Pensiamo, ad esempio, all’ipotesi in cui siano presenti in mediazione la struttura sanitaria, più medici (es. anestesista e chirurgo) e magari altri operatori professionali (infermieri ecc. ) e tutte le relative assicurazioni.
In una ipotesi di tal genere potrebbe verificarsi che ogni soggetto ha una posizione diversa (qualche volta capita che le posizioni delle assicurazioni siano in contrasto con quelle degli assicurati).
In tal caso, dopo avere identificato e coinvolto (tramite l’attività dell’Organismo) tutte le parti che possono essere interessate alla mediazione, sarà necessario sentirle tutte separatamente, identifcare i gruppi di interesse, lavorare sulle diverse MANN e cercare di generare più opzioni possibili, anche attraverso un’attività di informazione separata di tutte le parti, valutanto poi con attenzione il momento adatto per una eventuale mediazione.

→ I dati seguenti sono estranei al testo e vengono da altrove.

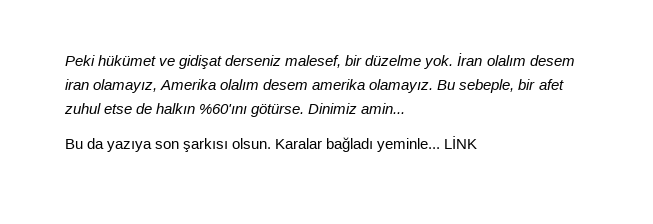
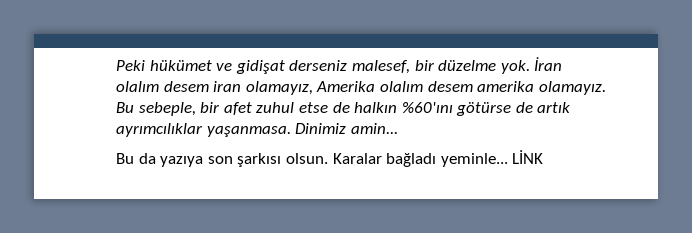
- Bu sebeple, bir afet zuhul etse de halkın %60'ını götürse.
+ Bu sebeple, bir afet zuhul etse de halkın %60'ını götürse de artık ayrımcılıklar yaşanmasa.

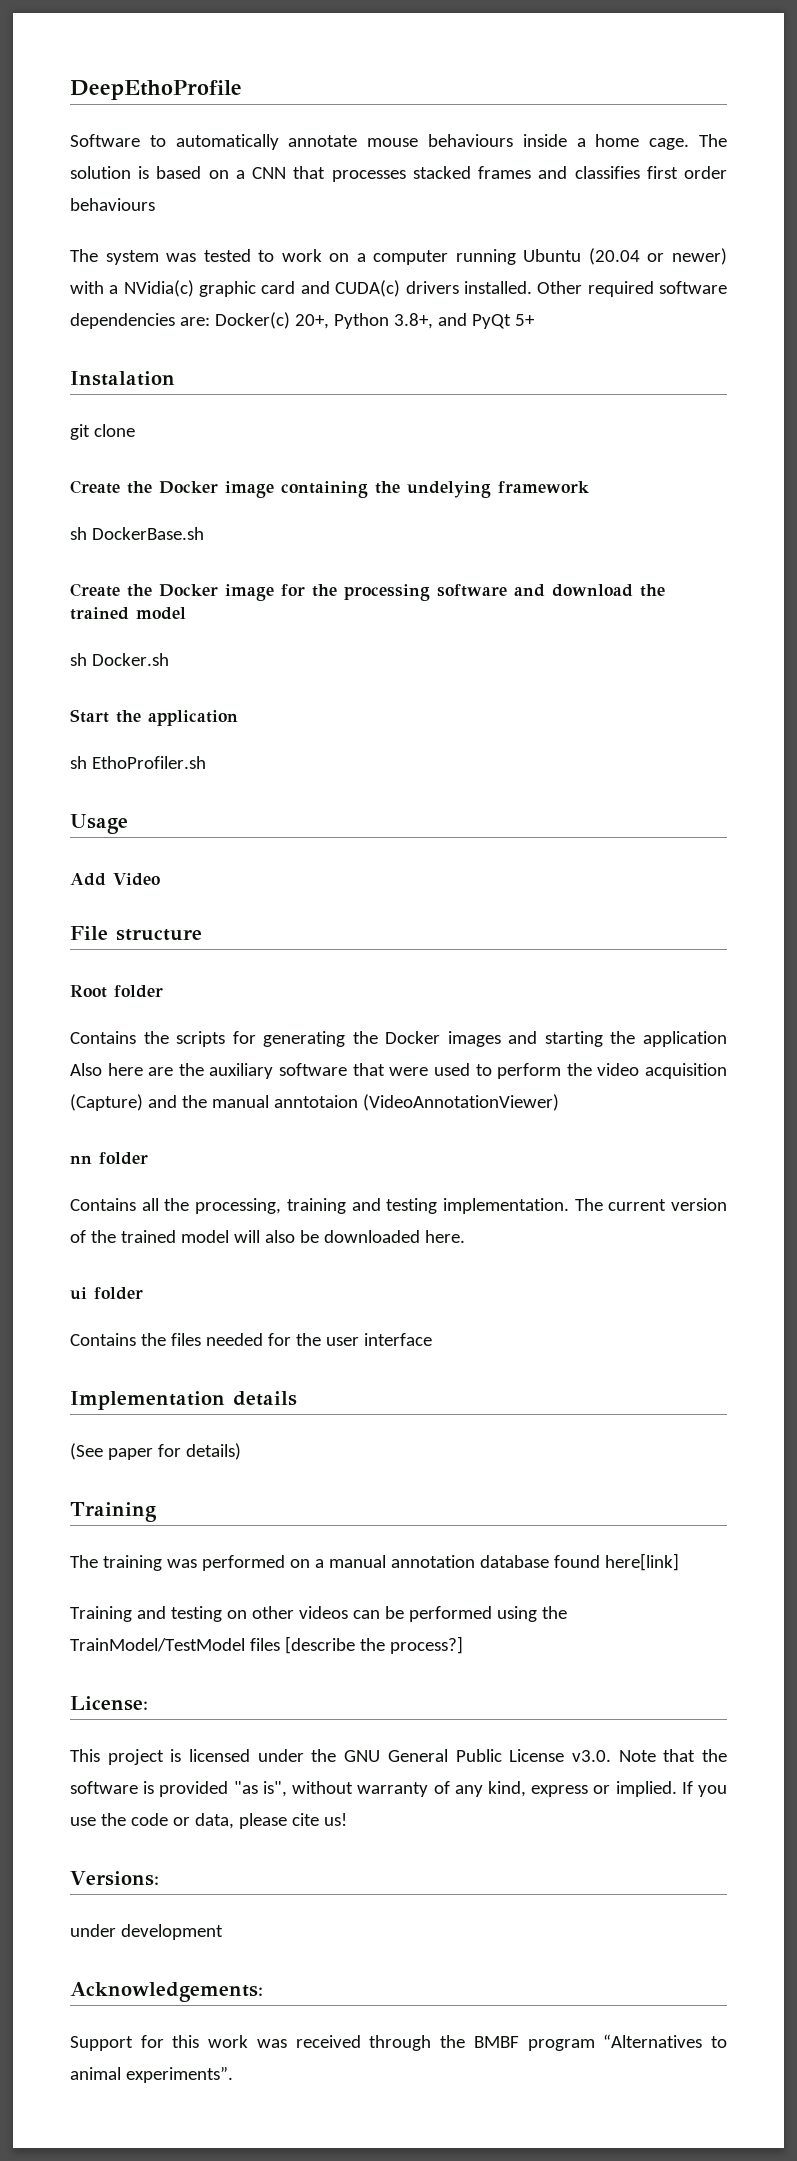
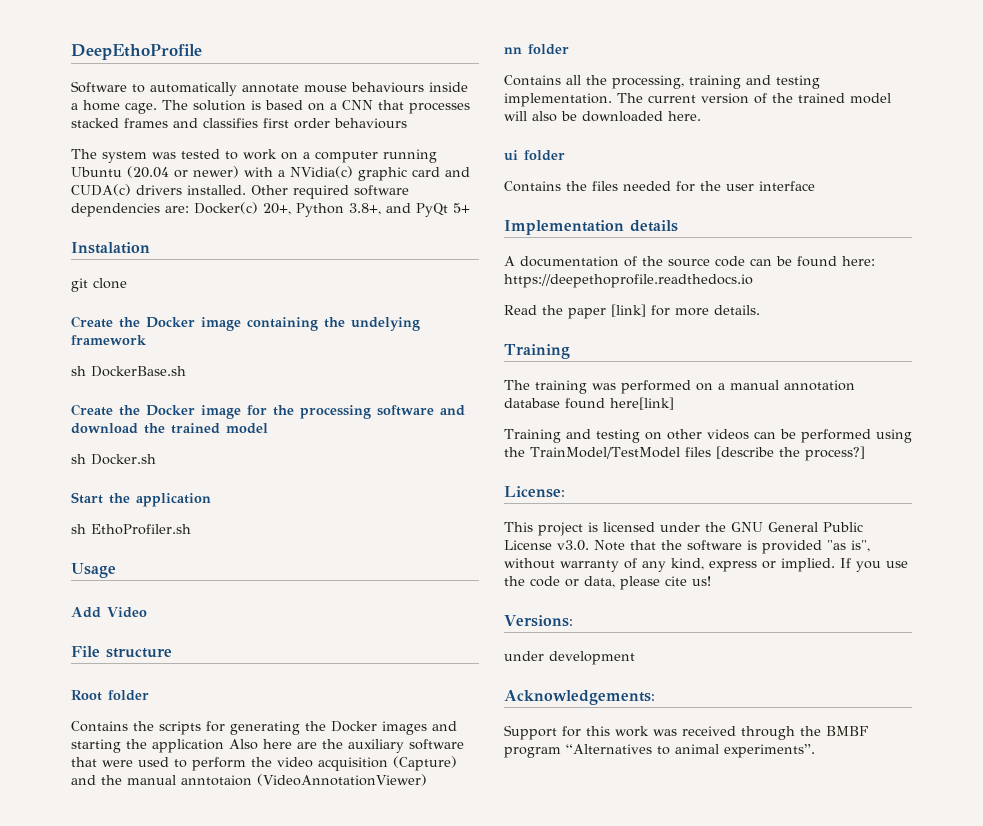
- (See paper for details)
+ A documentation of the source code can be found here: https://deepethoprofile.readthedocs.io
+ Read the paper [link] for more details.

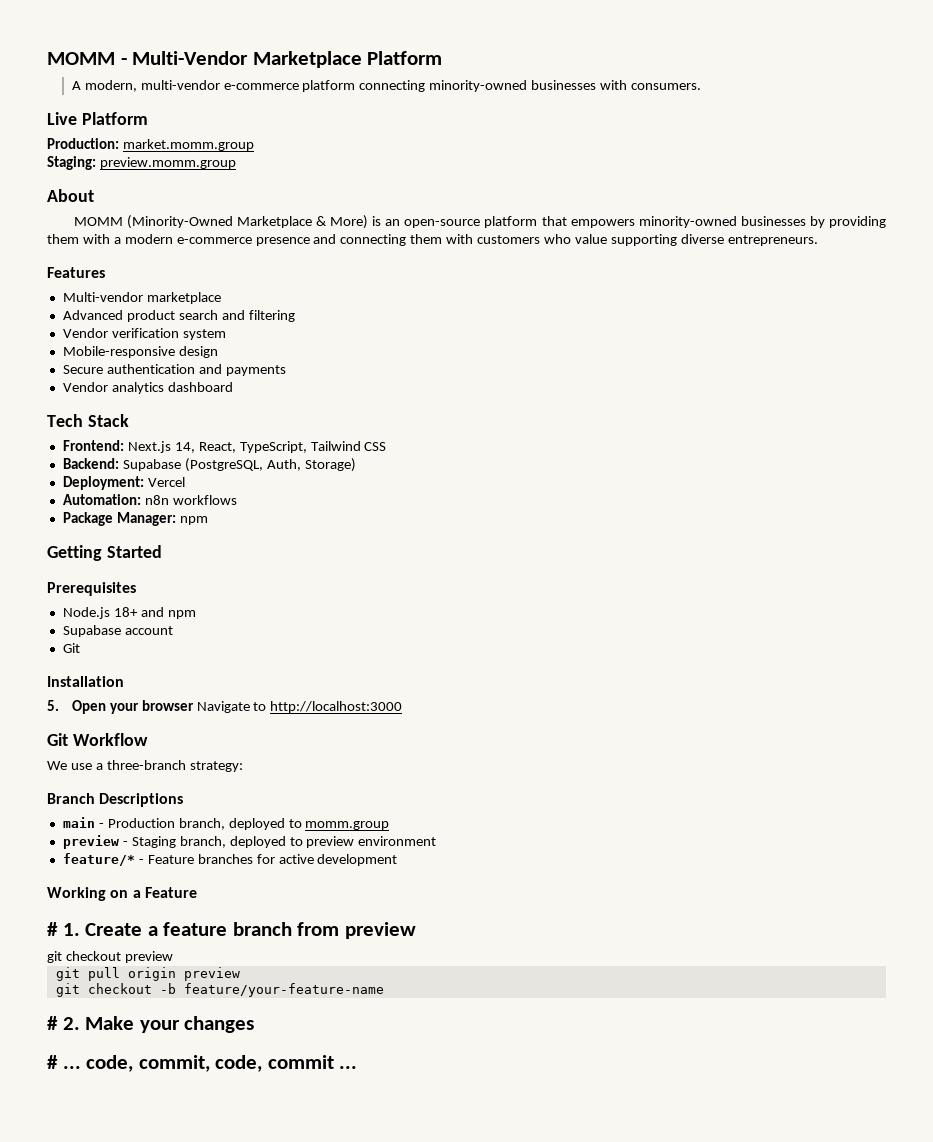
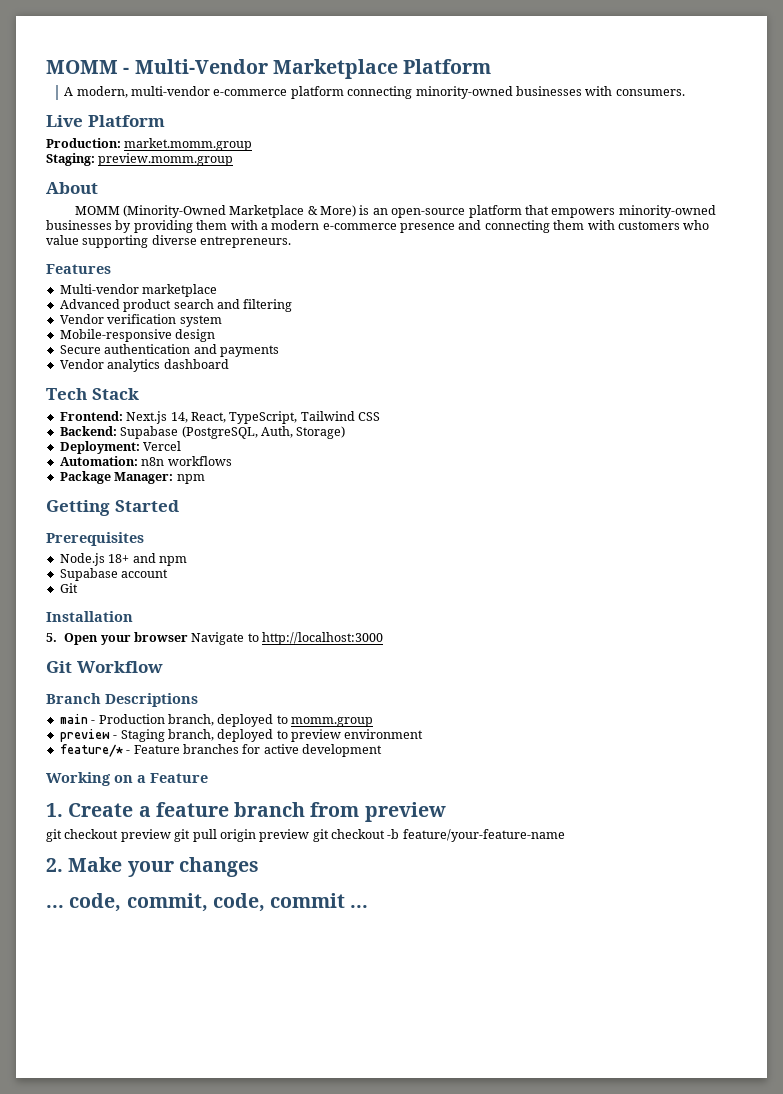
- We use a three-branch strategy:
- # 1. Create a feature branch from preview
+ 1. Create a feature branch from preview
- git checkout preview
- git pull origin preview
- git checkout -b feature/your-feature-name
+ git checkout preview git pull origin preview git checkout -b feature/your-feature-name
- # 2. Make your changes
+ 2. Make your changes
- # ... code, commit, code, commit ...
+ ... code, commit, code, commit ...

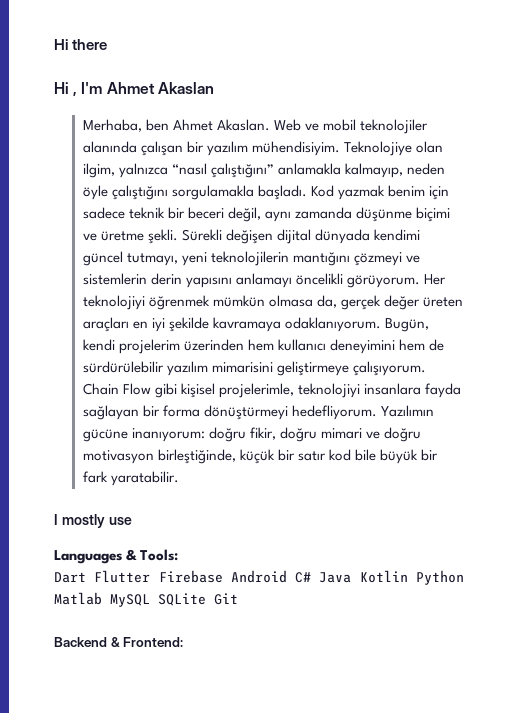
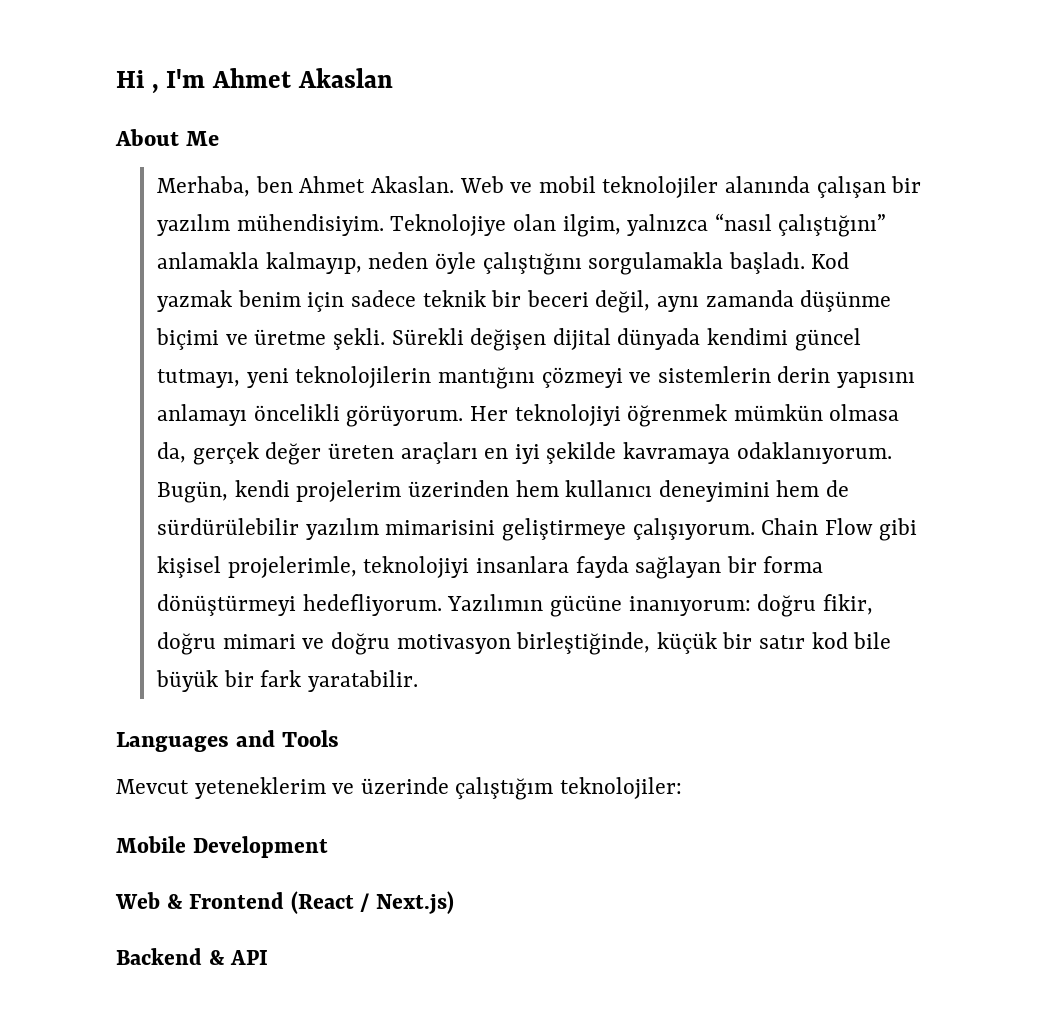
- Hi there
+ About Me
- I mostly use
- Languages & Tools:
- Dart Flutter Firebase Android C# Java Kotlin Python Matlab MySQL SQLite Git
+ Languages and Tools
+ Mevcut yeteneklerim ve üzerinde çalıştığım teknolojiler:
+ Mobile Development
+ Web & Frontend (React / Next.js)
- Backend & Frontend:
+ Backend & API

A tal fine, essendo opportuno che non trascorra molto tempo tra una sessione ed un’altra, sarà senza dubbio necessario lavorare in co-mediazione o addirittura in un team di mediatori.
Ciò richiederà grande affiatamento e competenza tra i mediatori che lavorano insieme.
Inoltre sarà necessaria una grande capacità di gestione e di controllo della procedura che potrà essere affidata o ad entrambi i co-mediatori o, nel caso di team, ad un mediatore più esperto che potrà coordinare l’intero iter.